**Task description:** Where does "files" appear in the data? Return each line that holds it.

Saved data entries
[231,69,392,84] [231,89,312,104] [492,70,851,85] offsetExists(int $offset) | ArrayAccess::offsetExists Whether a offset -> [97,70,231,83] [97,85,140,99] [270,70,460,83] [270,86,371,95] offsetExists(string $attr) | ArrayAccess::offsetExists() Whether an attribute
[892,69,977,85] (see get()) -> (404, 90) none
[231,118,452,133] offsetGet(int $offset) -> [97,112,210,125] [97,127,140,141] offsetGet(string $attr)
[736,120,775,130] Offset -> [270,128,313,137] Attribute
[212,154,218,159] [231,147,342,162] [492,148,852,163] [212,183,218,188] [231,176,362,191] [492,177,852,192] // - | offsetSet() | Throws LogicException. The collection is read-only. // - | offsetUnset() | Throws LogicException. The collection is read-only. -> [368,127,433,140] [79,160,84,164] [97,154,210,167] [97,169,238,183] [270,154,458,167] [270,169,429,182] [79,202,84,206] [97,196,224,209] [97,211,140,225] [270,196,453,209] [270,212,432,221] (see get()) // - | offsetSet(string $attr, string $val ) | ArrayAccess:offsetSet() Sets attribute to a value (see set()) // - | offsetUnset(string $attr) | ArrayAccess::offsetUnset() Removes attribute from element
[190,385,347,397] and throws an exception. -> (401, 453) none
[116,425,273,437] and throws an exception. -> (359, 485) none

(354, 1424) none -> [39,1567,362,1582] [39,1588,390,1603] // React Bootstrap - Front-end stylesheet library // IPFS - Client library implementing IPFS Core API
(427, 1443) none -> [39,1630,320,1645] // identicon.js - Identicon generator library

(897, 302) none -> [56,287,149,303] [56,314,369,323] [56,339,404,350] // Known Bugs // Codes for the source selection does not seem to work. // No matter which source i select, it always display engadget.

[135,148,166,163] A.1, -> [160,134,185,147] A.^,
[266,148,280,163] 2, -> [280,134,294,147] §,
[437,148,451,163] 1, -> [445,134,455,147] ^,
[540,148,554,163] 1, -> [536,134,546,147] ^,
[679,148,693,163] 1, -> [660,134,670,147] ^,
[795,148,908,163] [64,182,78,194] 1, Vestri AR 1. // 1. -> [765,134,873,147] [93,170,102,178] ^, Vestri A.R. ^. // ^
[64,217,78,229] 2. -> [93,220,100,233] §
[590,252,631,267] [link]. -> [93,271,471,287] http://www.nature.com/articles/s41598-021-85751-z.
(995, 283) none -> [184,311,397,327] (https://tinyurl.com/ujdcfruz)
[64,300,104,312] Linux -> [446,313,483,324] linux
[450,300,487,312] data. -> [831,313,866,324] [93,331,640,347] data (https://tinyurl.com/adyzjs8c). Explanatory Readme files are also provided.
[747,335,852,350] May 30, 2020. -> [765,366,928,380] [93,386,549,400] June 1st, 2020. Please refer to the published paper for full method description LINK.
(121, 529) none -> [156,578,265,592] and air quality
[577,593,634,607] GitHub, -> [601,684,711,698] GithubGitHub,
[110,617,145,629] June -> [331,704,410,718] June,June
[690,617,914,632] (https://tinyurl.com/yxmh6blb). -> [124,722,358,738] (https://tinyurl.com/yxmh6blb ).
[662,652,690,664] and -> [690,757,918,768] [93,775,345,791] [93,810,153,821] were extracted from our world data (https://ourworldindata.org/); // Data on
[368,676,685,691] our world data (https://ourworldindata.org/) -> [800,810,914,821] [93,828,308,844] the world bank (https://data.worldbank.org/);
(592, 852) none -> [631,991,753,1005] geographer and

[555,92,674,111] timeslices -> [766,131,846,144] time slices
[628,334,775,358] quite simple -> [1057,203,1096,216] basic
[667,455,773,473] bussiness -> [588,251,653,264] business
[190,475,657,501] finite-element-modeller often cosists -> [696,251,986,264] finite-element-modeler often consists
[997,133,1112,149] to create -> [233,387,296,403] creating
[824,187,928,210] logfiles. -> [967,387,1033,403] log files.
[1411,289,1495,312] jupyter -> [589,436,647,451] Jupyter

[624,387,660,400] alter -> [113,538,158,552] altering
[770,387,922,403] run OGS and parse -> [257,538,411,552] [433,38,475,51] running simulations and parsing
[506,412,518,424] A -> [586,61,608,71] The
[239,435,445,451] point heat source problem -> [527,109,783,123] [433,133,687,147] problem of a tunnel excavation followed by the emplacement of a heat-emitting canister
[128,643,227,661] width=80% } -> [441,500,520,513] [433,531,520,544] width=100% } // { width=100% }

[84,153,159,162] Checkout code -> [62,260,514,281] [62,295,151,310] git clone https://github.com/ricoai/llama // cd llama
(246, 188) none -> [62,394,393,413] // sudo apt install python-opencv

**Response for this exercise:**
[450,300,487,312] data. -> [831,313,866,324] [93,331,640,347] data (https://tinyurl.com/adyzjs8c). Explanatory Readme files are also provided.
[824,187,928,210] logfiles. -> [967,387,1033,403] log files.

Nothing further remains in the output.